Instructions to follow:
Copy out the entries below precisely; nothing is to be omitted.
::: Data in this exercise
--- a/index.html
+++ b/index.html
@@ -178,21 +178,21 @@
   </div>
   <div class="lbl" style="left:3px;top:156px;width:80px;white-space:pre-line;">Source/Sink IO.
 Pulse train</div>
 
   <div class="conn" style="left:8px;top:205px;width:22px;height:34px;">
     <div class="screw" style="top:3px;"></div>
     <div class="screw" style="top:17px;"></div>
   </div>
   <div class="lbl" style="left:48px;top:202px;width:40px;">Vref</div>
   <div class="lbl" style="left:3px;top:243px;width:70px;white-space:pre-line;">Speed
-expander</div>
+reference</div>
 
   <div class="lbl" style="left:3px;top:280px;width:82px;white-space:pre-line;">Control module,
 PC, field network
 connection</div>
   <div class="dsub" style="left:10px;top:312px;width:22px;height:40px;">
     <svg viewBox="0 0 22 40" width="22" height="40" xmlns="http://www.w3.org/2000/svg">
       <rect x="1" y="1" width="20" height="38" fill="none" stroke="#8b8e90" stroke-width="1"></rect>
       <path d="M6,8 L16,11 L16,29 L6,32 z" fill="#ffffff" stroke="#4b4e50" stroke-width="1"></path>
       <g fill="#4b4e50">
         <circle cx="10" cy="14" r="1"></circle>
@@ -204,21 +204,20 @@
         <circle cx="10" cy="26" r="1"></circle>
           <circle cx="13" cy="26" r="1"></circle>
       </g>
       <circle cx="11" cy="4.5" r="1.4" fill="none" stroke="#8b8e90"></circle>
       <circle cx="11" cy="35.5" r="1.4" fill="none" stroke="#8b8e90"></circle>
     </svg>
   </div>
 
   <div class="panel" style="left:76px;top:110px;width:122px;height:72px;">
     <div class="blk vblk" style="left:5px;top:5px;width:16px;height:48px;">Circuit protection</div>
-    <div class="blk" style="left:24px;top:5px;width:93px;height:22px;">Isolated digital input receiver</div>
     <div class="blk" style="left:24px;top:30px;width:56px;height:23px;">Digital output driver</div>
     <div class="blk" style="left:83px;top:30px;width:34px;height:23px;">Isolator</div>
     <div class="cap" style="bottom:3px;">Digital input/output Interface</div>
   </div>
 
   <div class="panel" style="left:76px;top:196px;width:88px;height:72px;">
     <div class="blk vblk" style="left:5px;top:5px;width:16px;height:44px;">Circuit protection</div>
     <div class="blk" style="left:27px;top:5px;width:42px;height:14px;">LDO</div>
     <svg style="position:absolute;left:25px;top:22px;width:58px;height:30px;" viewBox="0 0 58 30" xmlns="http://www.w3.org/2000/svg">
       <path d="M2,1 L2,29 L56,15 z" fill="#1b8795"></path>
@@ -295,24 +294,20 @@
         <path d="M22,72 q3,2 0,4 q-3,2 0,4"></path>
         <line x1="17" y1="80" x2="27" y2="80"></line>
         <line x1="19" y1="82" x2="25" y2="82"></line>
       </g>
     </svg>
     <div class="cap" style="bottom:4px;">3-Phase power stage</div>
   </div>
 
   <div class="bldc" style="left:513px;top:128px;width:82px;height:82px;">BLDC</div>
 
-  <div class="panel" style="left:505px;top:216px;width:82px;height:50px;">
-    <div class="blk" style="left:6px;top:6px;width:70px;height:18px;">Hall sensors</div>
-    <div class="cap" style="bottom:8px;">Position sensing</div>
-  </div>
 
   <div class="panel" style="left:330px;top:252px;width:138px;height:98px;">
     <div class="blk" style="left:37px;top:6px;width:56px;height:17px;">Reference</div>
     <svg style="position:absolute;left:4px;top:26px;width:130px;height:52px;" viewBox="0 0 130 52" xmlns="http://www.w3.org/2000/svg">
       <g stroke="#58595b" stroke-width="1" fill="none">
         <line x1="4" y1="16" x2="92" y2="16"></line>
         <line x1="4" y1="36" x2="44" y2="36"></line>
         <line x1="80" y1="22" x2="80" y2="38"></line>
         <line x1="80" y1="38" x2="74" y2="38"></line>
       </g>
::::::
The answer:
--- a/index.html
+++ b/index.html
@@ -178,21 +178,21 @@
   </div>
   <div class="lbl" style="left:3px;top:156px;width:80px;white-space:pre-line;">Source/Sink IO.
 Pulse train</div>
 
   <div class="conn" style="left:8px;top:205px;width:22px;height:34px;">
     <div class="screw" style="top:3px;"></div>
     <div class="screw" style="top:17px;"></div>
   </div>
   <div class="lbl" style="left:48px;top:202px;width:40px;">Vref</div>
   <div class="lbl" style="left:3px;top:243px;width:70px;white-space:pre-line;">Speed
-expander</div>
+reference</div>
 
   <div class="lbl" style="left:3px;top:280px;width:82px;white-space:pre-line;">Control module,
 PC, field network
 connection</div>
   <div class="dsub" style="left:10px;top:312px;width:22px;height:40px;">
     <svg viewBox="0 0 22 40" width="22" height="40" xmlns="http://www.w3.org/2000/svg">
       <rect x="1" y="1" width="20" height="38" fill="none" stroke="#8b8e90" stroke-width="1"></rect>
       <path d="M6,8 L16,11 L16,29 L6,32 z" fill="#ffffff" stroke="#4b4e50" stroke-width="1"></path>
       <g fill="#4b4e50">
         <circle cx="10" cy="14" r="1"></circle>
@@ -204,21 +204,20 @@
         <circle cx="10" cy="26" r="1"></circle>
           <circle cx="13" cy="26" r="1"></circle>
       </g>
       <circle cx="11" cy="4.5" r="1.4" fill="none" stroke="#8b8e90"></circle>
       <circle cx="11" cy="35.5" r="1.4" fill="none" stroke="#8b8e90"></circle>
     </svg>
   </div>
 
   <div class="panel" style="left:76px;top:110px;width:122px;height:72px;">
     <div class="blk vblk" style="left:5px;top:5px;width:16px;height:48px;">Circuit protection</div>
-    <div class="blk" style="left:24px;top:5px;width:93px;height:22px;">Isolated digital input receiver</div>
     <div class="blk" style="left:24px;top:30px;width:56px;height:23px;">Digital output driver</div>
     <div class="blk" style="left:83px;top:30px;width:34px;height:23px;">Isolator</div>
     <div class="cap" style="bottom:3px;">Digital input/output Interface</div>
   </div>
 
   <div class="panel" style="left:76px;top:196px;width:88px;height:72px;">
     <div class="blk vblk" style="left:5px;top:5px;width:16px;height:44px;">Circuit protection</div>
     <div class="blk" style="left:27px;top:5px;width:42px;height:14px;">LDO</div>
     <svg style="position:absolute;left:25px;top:22px;width:58px;height:30px;" viewBox="0 0 58 30" xmlns="http://www.w3.org/2000/svg">
       <path d="M2,1 L2,29 L56,15 z" fill="#1b8795"></path>
@@ -295,24 +294,20 @@
         <path d="M22,72 q3,2 0,4 q-3,2 0,4"></path>
         <line x1="17" y1="80" x2="27" y2="80"></line>
         <line x1="19" y1="82" x2="25" y2="82"></line>
       </g>
     </svg>
     <div class="cap" style="bottom:4px;">3-Phase power stage</div>
   </div>
 
   <div class="bldc" style="left:513px;top:128px;width:82px;height:82px;">BLDC</div>
 
-  <div class="panel" style="left:505px;top:216px;width:82px;height:50px;">
-    <div class="blk" style="left:6px;top:6px;width:70px;height:18px;">Hall sensors</div>
-    <div class="cap" style="bottom:8px;">Position sensing</div>
-  </div>
 
   <div class="panel" style="left:330px;top:252px;width:138px;height:98px;">
     <div class="blk" style="left:37px;top:6px;width:56px;height:17px;">Reference</div>
     <svg style="position:absolute;left:4px;top:26px;width:130px;height:52px;" viewBox="0 0 130 52" xmlns="http://www.w3.org/2000/svg">
       <g stroke="#58595b" stroke-width="1" fill="none">
         <line x1="4" y1="16" x2="92" y2="16"></line>
         <line x1="4" y1="36" x2="44" y2="36"></line>
         <line x1="80" y1="22" x2="80" y2="38"></line>
         <line x1="80" y1="38" x2="74" y2="38"></line>
       </g>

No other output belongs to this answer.